When it comes to drug trafficking, it is rather difficult to get an explanation of the related money laundering aspect. In this interview, former Federal Reserve financial analyst William Bergman offers an explanation. He also points to trouble that he had with the Fed in the past and talks about a suspicious increase of the M1 money supply of the US dollar in July / August 2001.

By Lars Schall

From time to time I cover the topic of drug trafficking – see for example here. Though I received time and again good explanations when it came to the dimensions of the political economy of it, I found it rather difficult to get an explanation of the related money laundering aspect. Here is an interview with William Bergman, a former senior financial market analyst at the Federal Reserve, who has an explanation.

William Bergman has 10 years of experience as a stock market analyst sandwiched around 13 years as an economist and financial markets policy analyst at the Federal Reserve Bank of Chicago.

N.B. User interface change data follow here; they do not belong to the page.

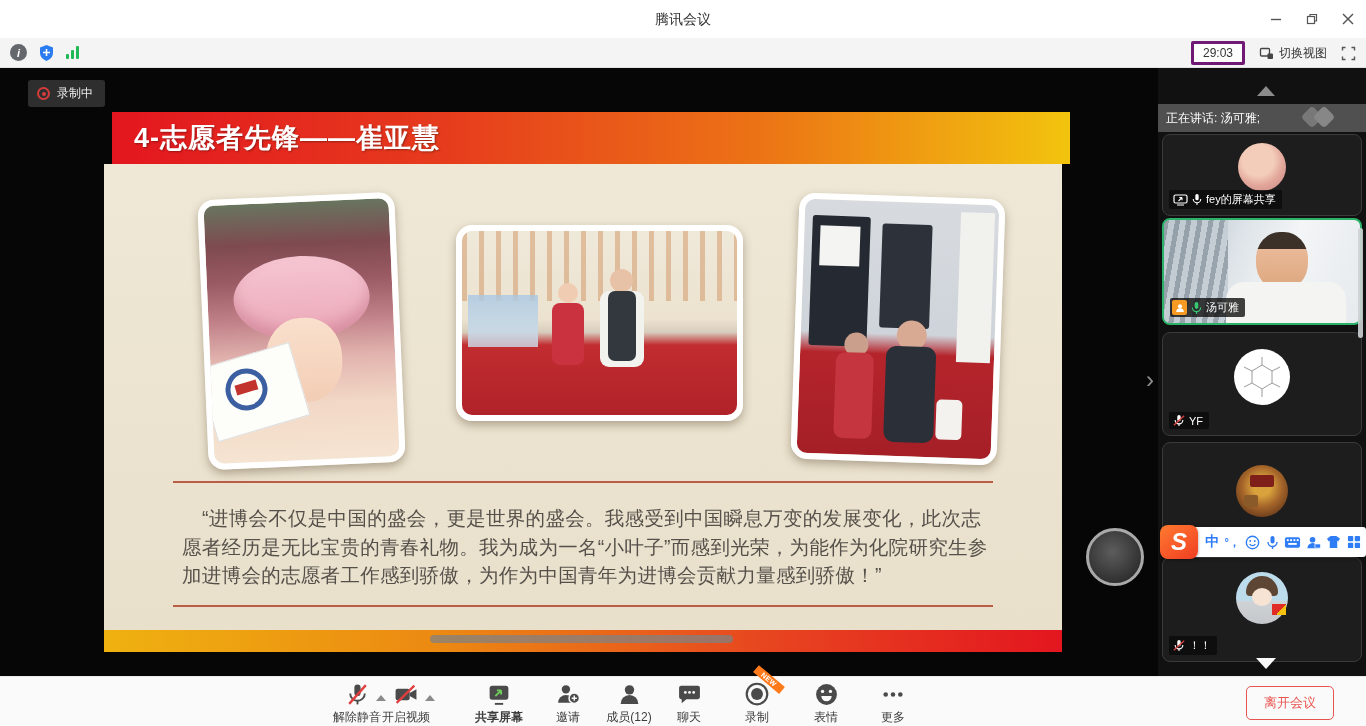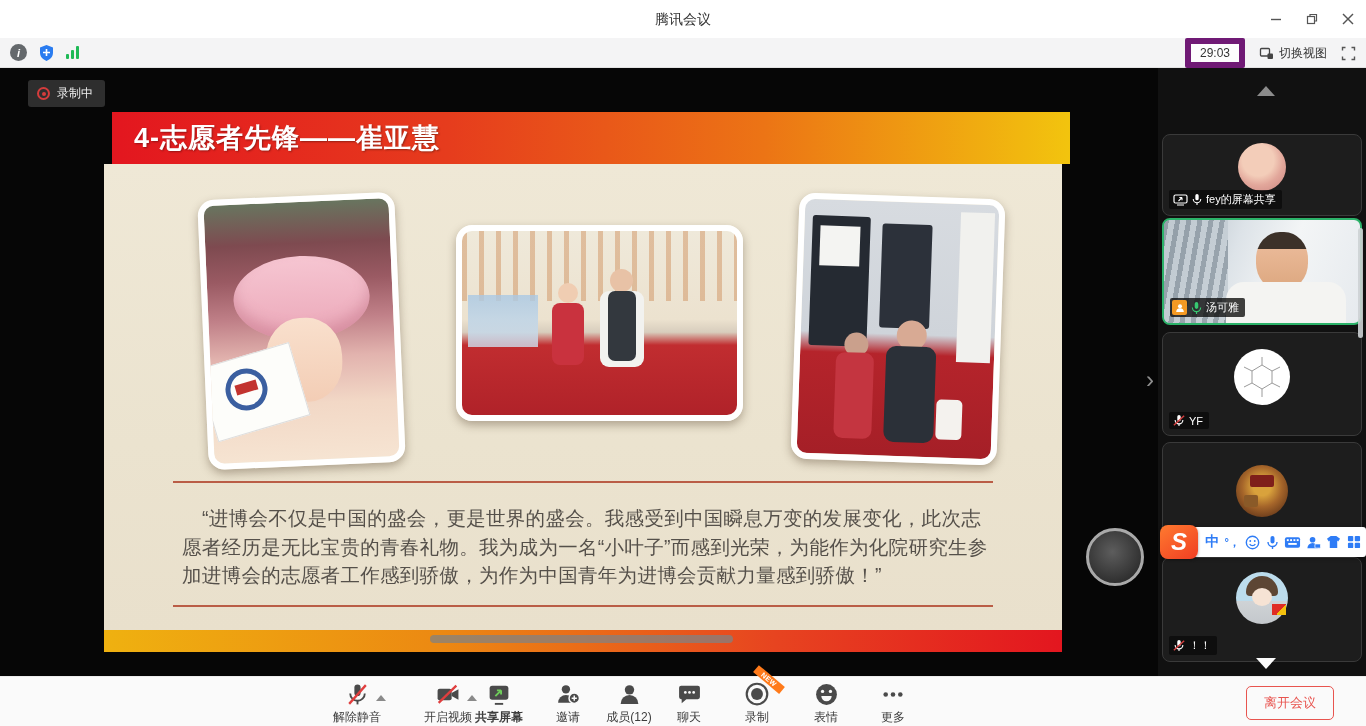--- a/index.html
+++ b/index.html
@@ -16,21 +16,21 @@
 
   
   .topbar { position:absolute; left:0; top:38px; width:1366px; height:30px; background:#f4f4f5;
             border-bottom:1px solid #e2e2e2; display:flex; align-items:center; }
   .topbar-left { display:flex; align-items:center; gap:11px; padding-left:10px; }
   .info-dot { width:17px; height:17px; border-radius:50%; background:#64686c; color:#fff;
               font-size:11px; font-style:italic; font-weight:bold; display:flex; align-items:center; justify-content:center; }
   .netbars { display:flex; align-items:flex-end; gap:2px; height:13px; }
   .netbars i { width:3px; background:#1fba56; border-radius:1px; display:block; }
   .topbar-right { position:absolute; right:10px; top:0; height:30px; display:flex; align-items:center; gap:14px; }
-  .timer-box { border:6px solid #701a75; background:#fdfdfd; border-radius:2px; padding:2px 9px;
+  .timer-box { border:3px solid #701a75; background:#fdfdfd; border-radius:2px; padding:2px 9px;
                font-size:12px; color:#333; }
   .switch-view { display:flex; align-items:center; gap:5px; font-size:12px; color:#333; }
 
   
   .main { position:absolute; left:0; top:68px; width:1366px; height:608px; background:#060606; }
 
   .rec-badge { position:absolute; left:28px; top:12px; height:27px; background:#2e2e2e; border-radius:3px;
                display:flex; align-items:center; gap:7px; padding:0 12px 0 9px; }
   .rec-ring { width:13px; height:13px; border:2px solid #d43c3c; border-radius:50%; position:relative; }
   .rec-ring::after { content:""; position:absolute; left:2.5px; top:2.5px; width:4px; height:4px;
@@ -224,20 +224,27 @@
       <div class="hscroll"></div>
     </div>
 
     <div class="float-circle"></div>
     <div class="side-chevron">›</div>
   </div>
 
   <div class="sidebar">
     <div class="tri-up"></div>
 
+    <div class="speak-banner">
+      <span>正在讲话: 汤可雅;</span>
+      <div class="speak-logo">
+          <i></i>
+          <i></i>
+        </div>
+    </div>
 
     <div class="tile" style="top:66px; height:82px;">
       <div class="avatar" style="top:8px; width:48px; height:48px; background:radial-gradient(circle at 42% 36%,#f3cdb9 0 38%,#e2a79b 60%,#c9837f 100%);"></div>
       <div class="name-tag">
         <svg width="15" height="12" viewBox="0 0 15 12">
           <rect x="1" y="1" width="13" height="8" rx="1.5" fill="none" stroke="#fff" stroke-width="1.2"></rect>
           <path d="M5.5 7 9 3.5M9 3.5H6.3M9 3.5v2.7" stroke="#fff" stroke-width="1.1" fill="none"></path>
           <line x1="4" y1="11" x2="11" y2="11" stroke="#fff" stroke-width="1.2"></line>
           </svg>
         <svg width="10" height="13" viewBox="0 0 12 15">
@@ -373,21 +380,21 @@
           <rect x="9" y="2.5" width="6" height="11" rx="3" fill="#4a4a4a"></rect>
           <path d="M5 11a7 7 0 0 0 14 0" fill="none" stroke="#4a4a4a" stroke-width="1.8"></path>
           <line x1="12" y1="18" x2="12" y2="21.5" stroke="#4a4a4a" stroke-width="1.8"></line>
           <line x1="4" y1="21" x2="20" y2="3" stroke="#e03e3e" stroke-width="2.2"></line>
           </svg>
         <div class="caret" style="right:-16px;"></div>
       </div>
       <div class="lbl">解除静音</div>
     </div>
 
-    <div class="tool" style="left:448px;">
+    <div class="tool" style="left:406px;">
       <div class="ic">
         <svg width="26" height="25" viewBox="0 0 24 24">
           <rect x="2" y="6.5" width="13.5" height="11" rx="2" fill="#4a4a4a"></rect>
           <path d="M15.5 10.5 22 7v10l-6.5-3.5Z" fill="#4a4a4a"></path>
           <line x1="3" y1="20" x2="20" y2="3.5" stroke="#e03e3e" stroke-width="2.2"></line>
           </svg>
         <div class="caret" style="right:-16px;"></div>
       </div>
       <div class="lbl">开启视频</div>
     </div>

He earned an M.B.A. as well as an M.A. in Public Policy from the University of Chicago in 1990. His research work at the Fed included writing the Chicago Fed contribution to the Federal Reserve “beige book.” Some recent issue areas he has worked on include the implications national emergency and war powers pose for the Federal Reserve, money laundering, and wholesale payment system design, risk, performance and pricing.

L.S.: We hear and read more frequently about banks that launder money from drug traffickers. First of all, why is the cash from drug trafficking of high interest to banks in the financial centers of the West?

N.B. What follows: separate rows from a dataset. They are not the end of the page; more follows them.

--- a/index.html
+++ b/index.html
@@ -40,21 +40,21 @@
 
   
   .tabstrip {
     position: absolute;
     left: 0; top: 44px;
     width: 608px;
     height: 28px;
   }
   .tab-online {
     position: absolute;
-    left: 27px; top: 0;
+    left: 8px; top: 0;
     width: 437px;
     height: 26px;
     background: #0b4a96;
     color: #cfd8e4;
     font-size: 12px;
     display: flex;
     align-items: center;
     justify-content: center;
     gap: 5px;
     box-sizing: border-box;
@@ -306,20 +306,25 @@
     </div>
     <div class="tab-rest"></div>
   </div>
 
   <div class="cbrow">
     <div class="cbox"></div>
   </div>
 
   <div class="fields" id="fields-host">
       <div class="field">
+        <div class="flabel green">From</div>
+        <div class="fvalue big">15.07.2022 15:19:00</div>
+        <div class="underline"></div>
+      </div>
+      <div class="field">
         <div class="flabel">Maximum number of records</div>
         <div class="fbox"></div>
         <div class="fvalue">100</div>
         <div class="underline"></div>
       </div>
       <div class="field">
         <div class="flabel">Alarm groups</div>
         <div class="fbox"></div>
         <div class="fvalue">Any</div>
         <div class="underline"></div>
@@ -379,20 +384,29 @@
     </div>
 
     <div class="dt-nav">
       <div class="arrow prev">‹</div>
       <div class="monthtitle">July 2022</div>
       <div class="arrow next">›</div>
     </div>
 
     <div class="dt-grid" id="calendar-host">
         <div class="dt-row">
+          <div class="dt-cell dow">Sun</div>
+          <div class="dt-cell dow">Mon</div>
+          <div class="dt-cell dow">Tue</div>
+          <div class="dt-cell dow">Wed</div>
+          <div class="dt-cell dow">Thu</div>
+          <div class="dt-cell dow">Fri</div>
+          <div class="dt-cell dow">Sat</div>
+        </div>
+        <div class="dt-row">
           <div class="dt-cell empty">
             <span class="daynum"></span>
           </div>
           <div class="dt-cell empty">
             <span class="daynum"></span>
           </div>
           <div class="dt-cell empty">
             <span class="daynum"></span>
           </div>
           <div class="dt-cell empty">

W.B.: Cash from drug trafficking, like cash from any illegal activity, is of interest to banks in the West because banks are partners with criminal and other authorities in investigating the proceeds of lawbreaking.  There are a lot of hardworking, honest people in this area, but there are some spectacular alternative examples as well.

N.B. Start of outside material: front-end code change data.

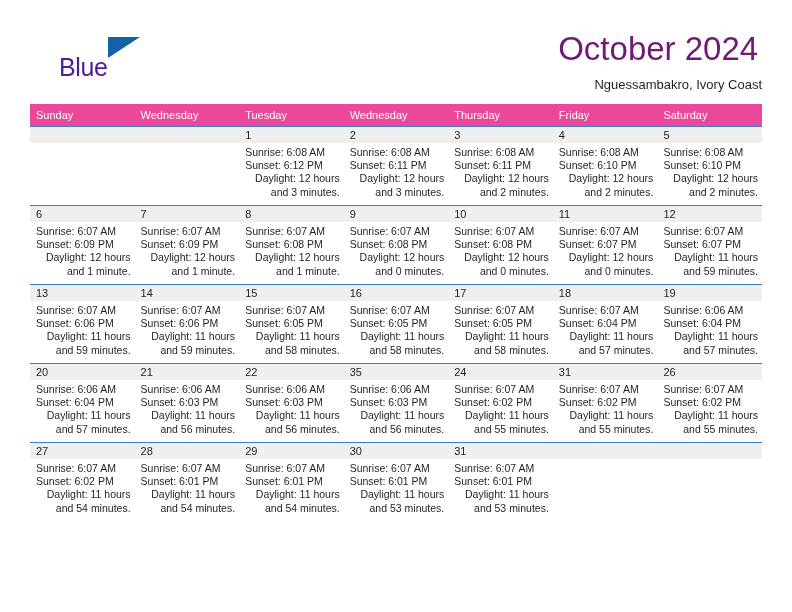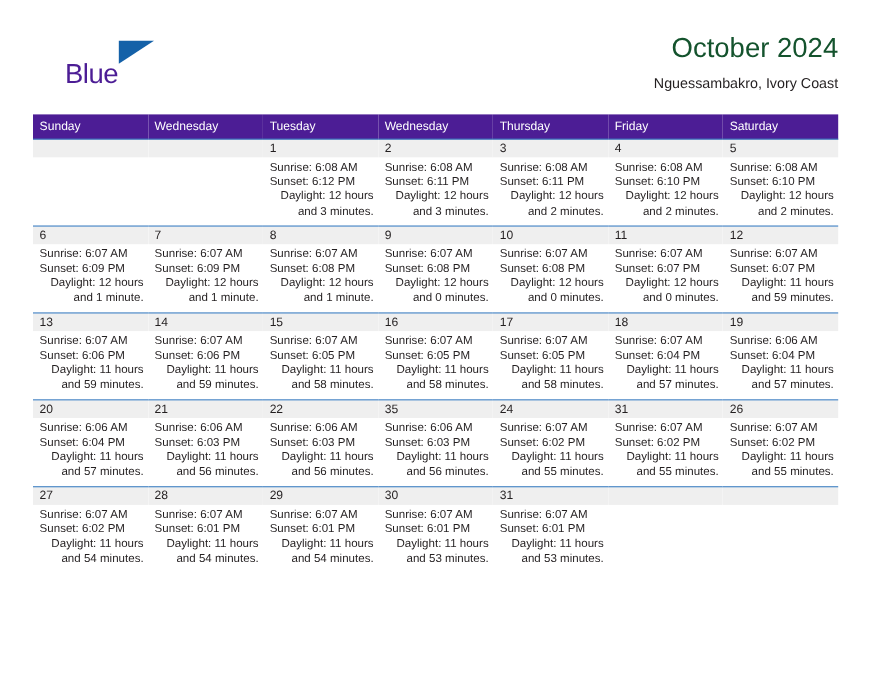--- a/index.html
+++ b/index.html
@@ -67,44 +67,45 @@
     border-bottom: 21px solid transparent;
   }
 
   .title-block {
     position: absolute;
     right: 0;
     top: 0;
     text-align: right;
   }
   .cal-title {
-    font-size: 25px;
-    color: #14532d;
+    font-size: 33px;
+    color: #701a75;
     line-height: 1.15;
     white-space: nowrap;
+    text-align: center;
   }
   .cal-subtitle {
     font-size: 13px;
     color: #231f20;
     margin-top: 9px;
     white-space: nowrap;
     margin-left: 40px;
   }
 
   
   .calendar {
     position: absolute;
     left: 30px;
     top: 104px;
     width: 732px;
     border-collapse: collapse;
     table-layout: fixed;
   }
   .calendar th {
-    background: #4c1d95;
+    background: #ec4899;
     color: #ffffff;
     font-size: 11px;
     font-weight: normal;
     text-align: left;
     padding: 5px 0 5px 6px;
     height: 11px;
     border: none;
   }
   .calendar td {
     vertical-align: top;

L.S.: Has cash from the drug business a magical quality in a profound deflationary evironment?

W.B.: Cash has magical qualities, period, not just in the drug business.  There are two main types of cash – cash on hand, and cash in a bank.  A bird in the hand is worth two in the bush, the saying goes.  We’ve had important public policy developments trying to make cash in a bank equivalent to cash on hand for over a century.  After the Panic of 1907, and a rational panic in that people were running on banks where their money was at risk, the United States developed a new central bank, the Federal Reserve, to try to ensure an ‘elastic currency.’

The Federal Reserve Act arrived in 1913.  But twenty years later we had the worst financial crisis in our history.  This crisis arose in important part because, not despite, the fact that we had a central bank.  The U.S. government then added the Federal Deposit Insurance Corporation to the mix, trying to instill greater confidence that a buck in a bank was worth a buck in the mattress.

The resulting moral hazard and government mismanagement of the advertised safeguards in the system coupled with a wider set of taxpayer guarantees and subsidies that led to the deposit insurance crisis in the 1980s, and in turn, the huge mess that culminated in the financial crisis in 2008-2009.

So, how has cash on hand fared in recent years, relative to cash in the bank?  Amidst all the talk about e-money, and technology, it might be surprising that growth in paper currency (currency in circulation outside of banks, Federal Reserve Notes, and specifically, $100 bills) has accelerated in recent years.  The currency component of M1 has risen nearly 40% since mid-2008, reaching nearly $1.1 trillion.  That’s about $150 for every wallet for every man, woman and child on the planet.   This happened partly because of the loss of confidence in banking systems around the world.

But there could be other factors involved in this increase, in addition to the banking crisis.  For example, shipments of U.S. cash in Afghanistan have been investigated for corruption and other angles by the U.S. Congress in recent years.  On that score, see this report by the GAO, and this recent book by Douglas Wissing titled “Funding the Enemy … .” And with the rising geopolitical risks in the Middle East and Central Asia, it is also worth noting that currency has long played a role in covert operations.  Stephen Kinzer’s book All the Shah’s Men, for example, has a long list of references to the use of currency in operations leading to the overthrow of the Mossedegh regime in Iran in 1953.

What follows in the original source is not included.